The following week, during my visit, Mr. Robinson was dozing on and off from consciousness. I realized he was delirious. His voice seems to grow weaker. “Joe, do you remember who I am? Let me say a prayer for you.” Mr. Robinson then countered, “Listen. Do you hear the voice of Jesus Christ? Now listen.” “These evil voices, are they still there?” “No, they are not there anymore. I hear the voice of Sherry.” Sherry was the woman in his mind to tell him not to worry. While I said a prayer for him, his eyes kept closing and alternately opening as if losing consciousness.

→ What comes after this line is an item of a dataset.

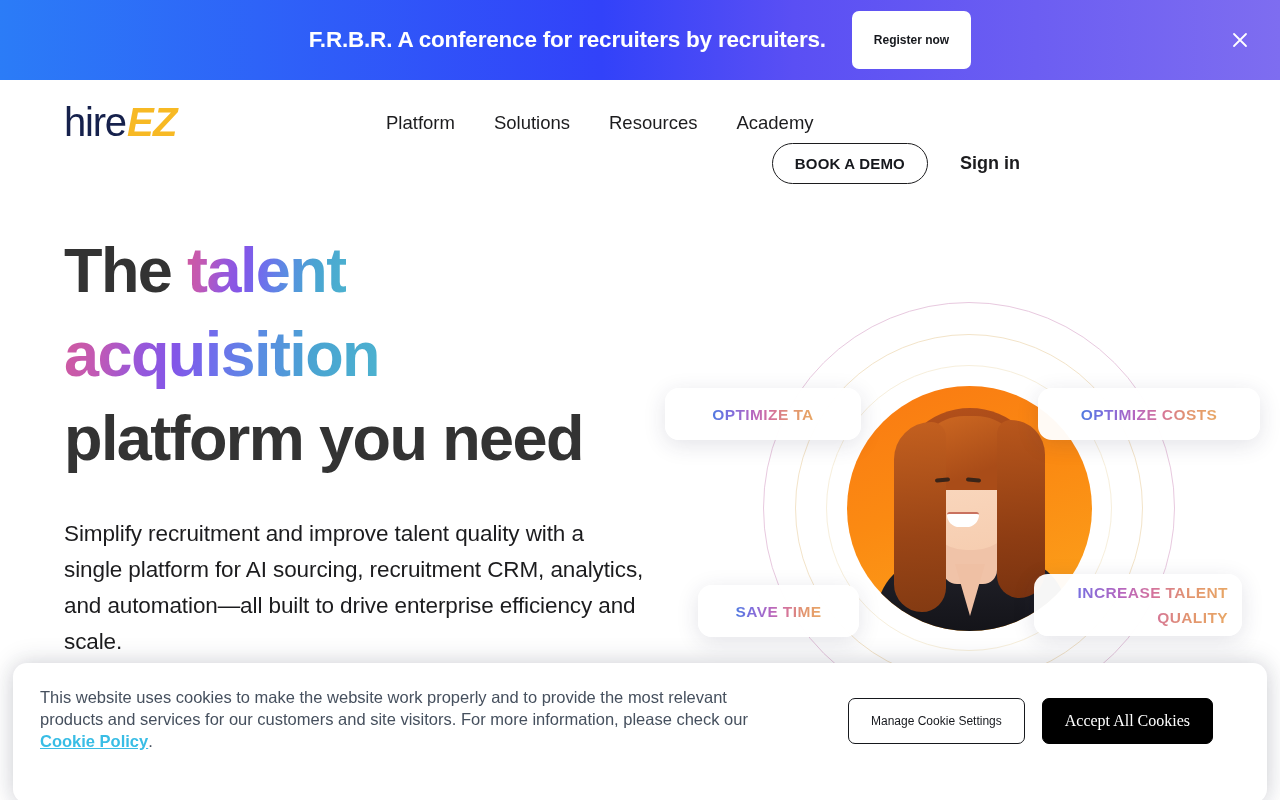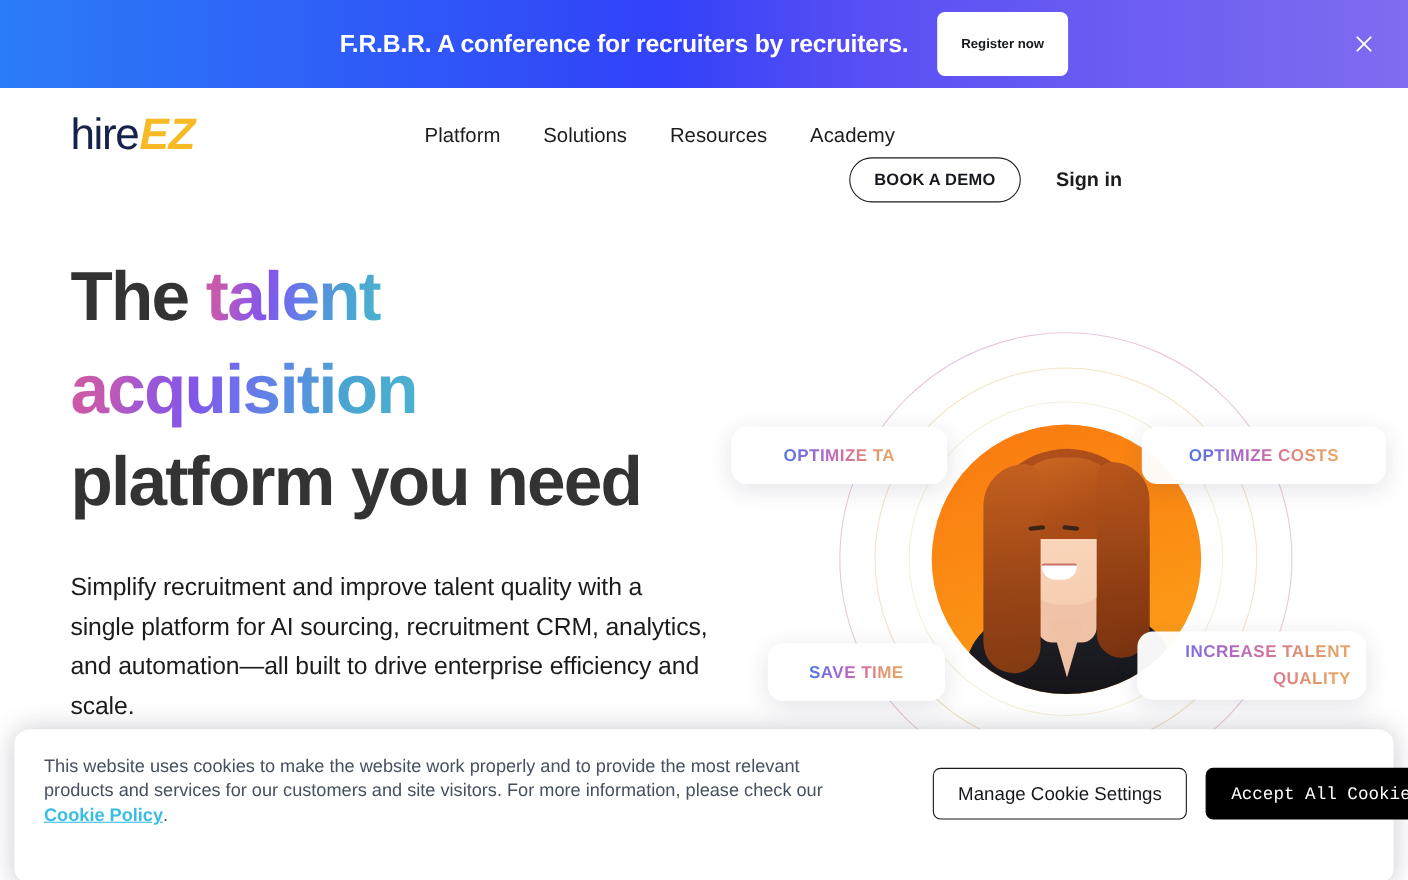"Manage Cookie Settings" #manage-cookies { font-size: 17px -> 12px }
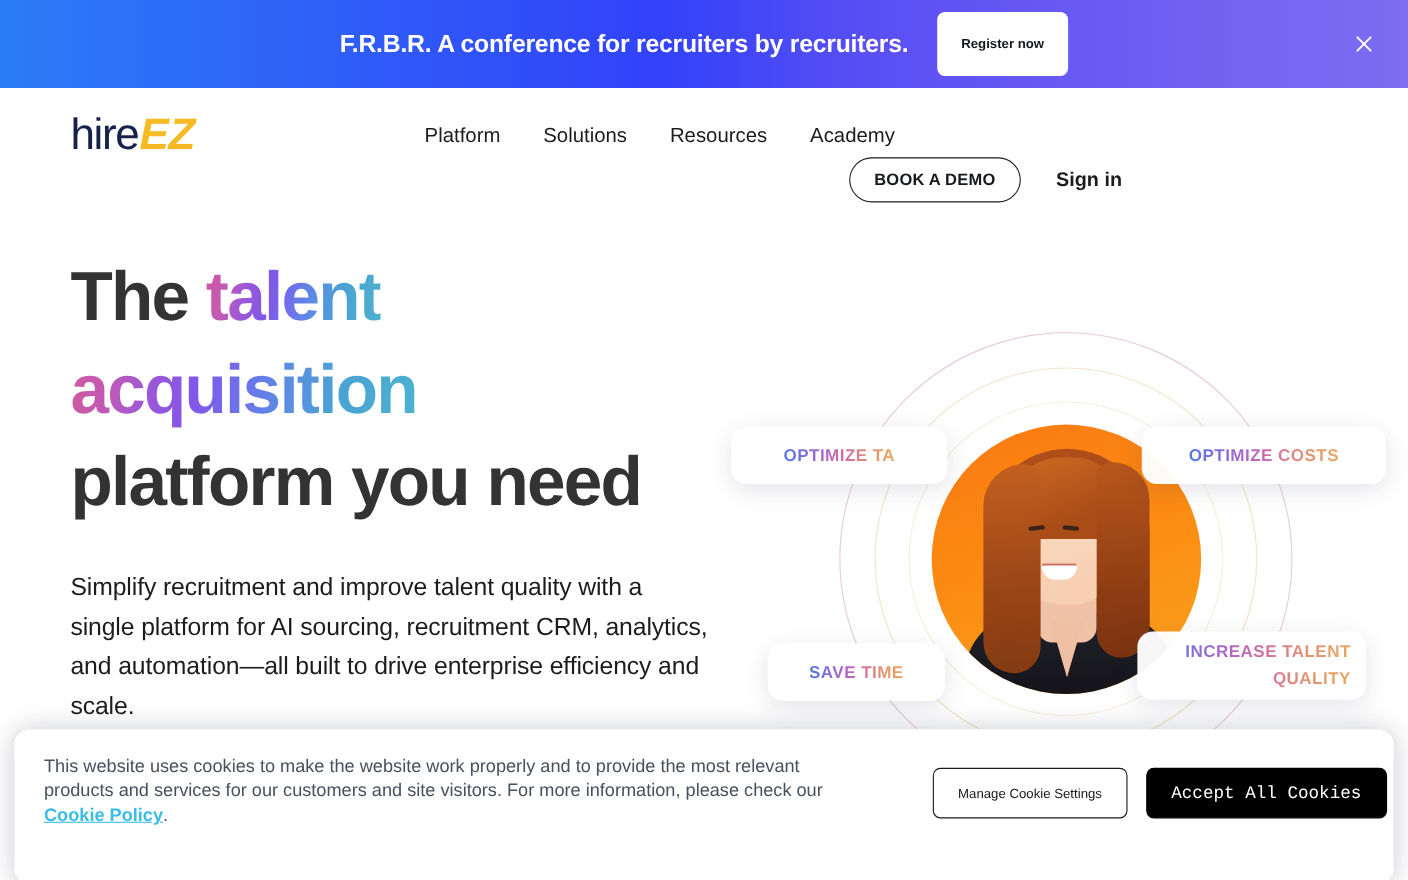"Accept All Cookies" #accept-cookies { font-family: Liberation Mono, monospace -> Liberation Serif, serif }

The week after, Mr. Robinson was feeling better. “Hey, I got good news. I have been granted Medical Parole. I am really happy about this. No, I do not hear those evil voices anymore. But I have this pain in my chest.” “Ask God to help you also in your physical pain.” “I know that. Jesus Christ is the only one that can really help me. Thanks for coming to see me.” During my visit, the head nurse and a ward nurse were attending to Mr. Robinson’s needs. He said to them, ”You are all not going to leave me are you? I am at peace now. I feel good inside.”

In my last visit, Mr. Robinson was very uncomfortable and his pains seem to aggravate. I believe he was dying. He was on oxygen, his open sores kept reappearing, and he would lapse into unconsciousness on and off. “Joe, don’t be afraid to die. Don’t loose your faith. Jesus Christ is here beside you keeping you company.” His last words were, “I believe in Jesus Christ. I believe….” His words started fading away.

The Corrections Medical Social personnel informed me Mr. Robinson was indeed discharged from the prison hospital under a Medical Parole status. Unfortunately he continued saying, Mr. Robinson died two days after his release. One comforting situation is that his mother and other close relatives were at his bedside when he died. He was at a Hospice house at that time.